*** Block opens ***

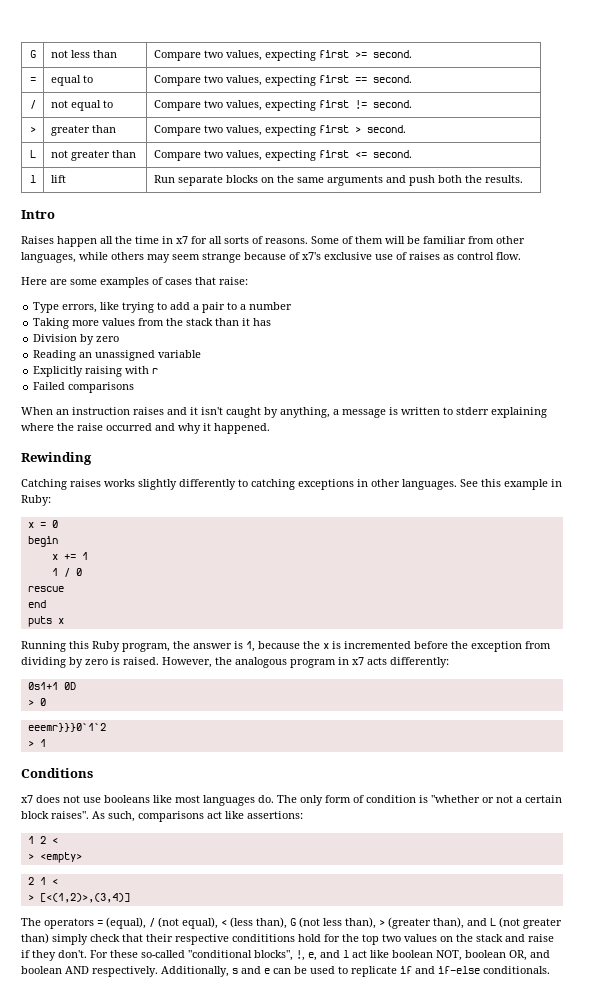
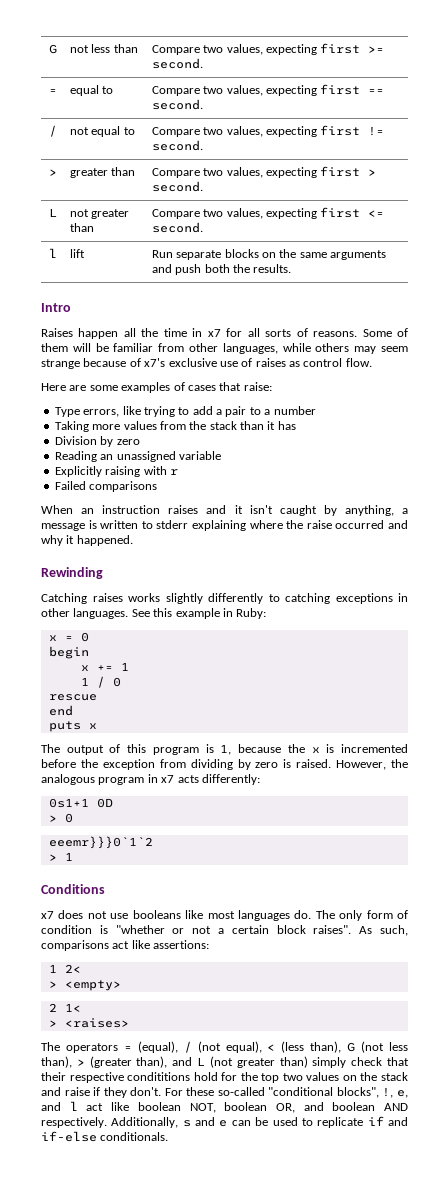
- Running this Ruby program, the answer is 1, because the x is incremented before the exception from dividing by zero is raised.
+ The output of this program is 1, because the x is incremented before the exception from dividing by zero is raised.
- 1 2 <
+ 1 2<
- 2 1 <
- > [<(1,2)>,(3,4)]
+ 2 1<
+ > <raises>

*** Block closes ***

Your task: Set out the material once more, exact in every line, with no images.

Solved exercise:
- Running this Ruby program, the answer is 1, because the x is incremented before the exception from dividing by zero is raised.
+ The output of this program is 1, because the x is incremented before the exception from dividing by zero is raised.
- 1 2 <
+ 1 2<
- 2 1 <
- > [<(1,2)>,(3,4)]
+ 2 1<
+ > <raises>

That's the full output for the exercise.